Nope. French routinely ramp their kit up and down. Ok its not too fast, and that's what Dinorwig is good for - firstly it can displace capacity by a few hours so that daytime charging covers the evening peak and secondly its a good emetrgency power station that can be online in seconds.

As I said. Dinorwig was pure cost benefit engineering. It was cheaper than an extra nuke.

The reason why we don't ramp nukes up and down, is again. less technical than economic. They cost a lot to build and they cost a lot to maintain. But they cost naff all to actually *run*. The opportunity cost of a nuke is about 0.5p a unit. So they will sell electricity right into baseload where market prices are around 4p a unit

Contrast with gas where the gas cost alone used to be about 4p a unit - and is now up to 10p-12p. They lose money if the electricity price dips below 9p.

So we use gas to cover peaks. And run nukes as baseload.

As gas prices rise, it makes sense to use more and more nukes to start to cover dispatched power.

Then if you look at hydro, the power is free, the capital cost is high, but the power is limited by rainfall.

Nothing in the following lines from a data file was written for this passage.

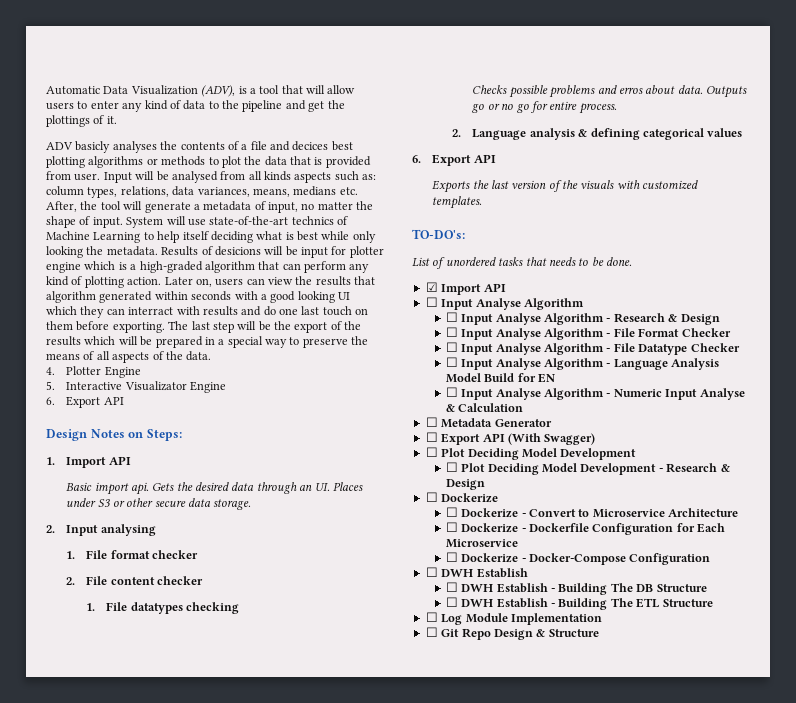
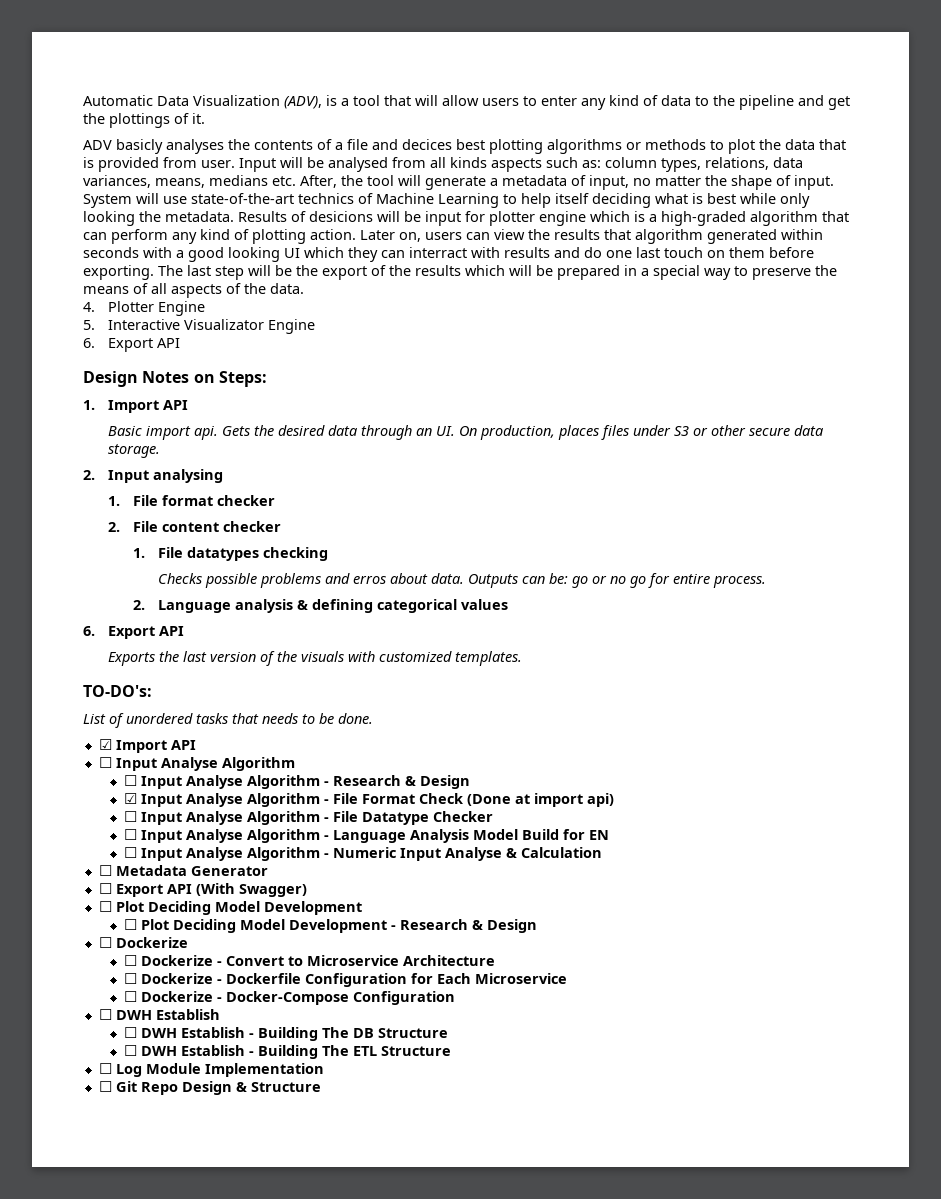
[332,482,363,491] Places -> [459,425,630,440] On production, places files
(748, 92) none -> [522,573,569,584] can be:
[445,327,458,337] ☐ -> [124,793,138,804] ☑
[681,328,731,337] Checker -> [419,793,615,807] Check (Done at import api)

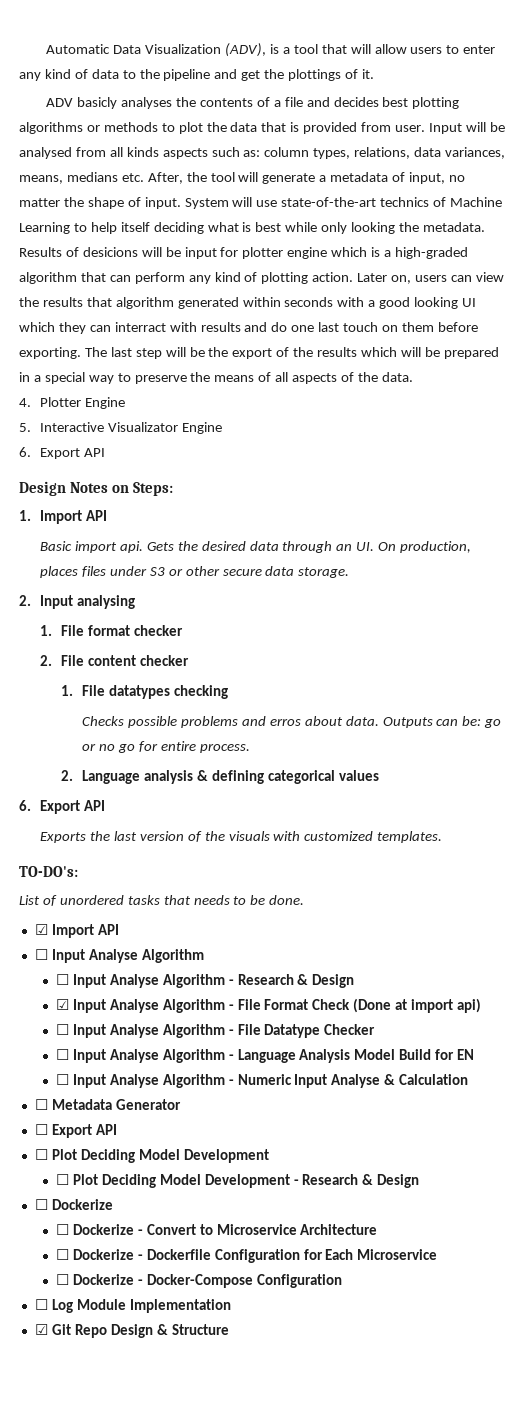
[402,139,452,150] decices -> [333,97,379,107] decides
[195,883,307,897] (With Swagger) -> (117, 1129) none
[98,1009,220,1020] [124,1027,449,1041] [124,1045,452,1059] // ☐ DWH Establish // ☐ DWH Establish - Building The DB Structure // ☐ DWH Establish - Building The ETL Structure -> (342, 1281) none
[98,1081,112,1092] ☐ -> [34,1324,48,1335] ☑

That leads to hydro being carefully controlled to sell that precious rain into the highest possible priced market. That is the peak market.

But when it pisses with rain in Scotland, and the dams are thundering down the spillways, they will sell at whatever price they get, because water down spillways is lost income forever.

Nuke/gas/hydro is a good mix for the UK. Ideally if there were more hydro and nuclear we could use a lot less gas.

I think that is the way it has to go. If the Moggster gets his act together. At any given cost of capital, cost of nuclear and gas plant, and cost of gas, there is an optimal mix that varies as things like interest rates and gas costs fluctuate.

There is never any economic case for renewables *at all*. The only time wind makes sense is up to, and including, capacity of *pre-existent* hydro that is rain limited.

At around 27% capacity factor, that means you can add 27% extra energy to your hydro at relatively low cost.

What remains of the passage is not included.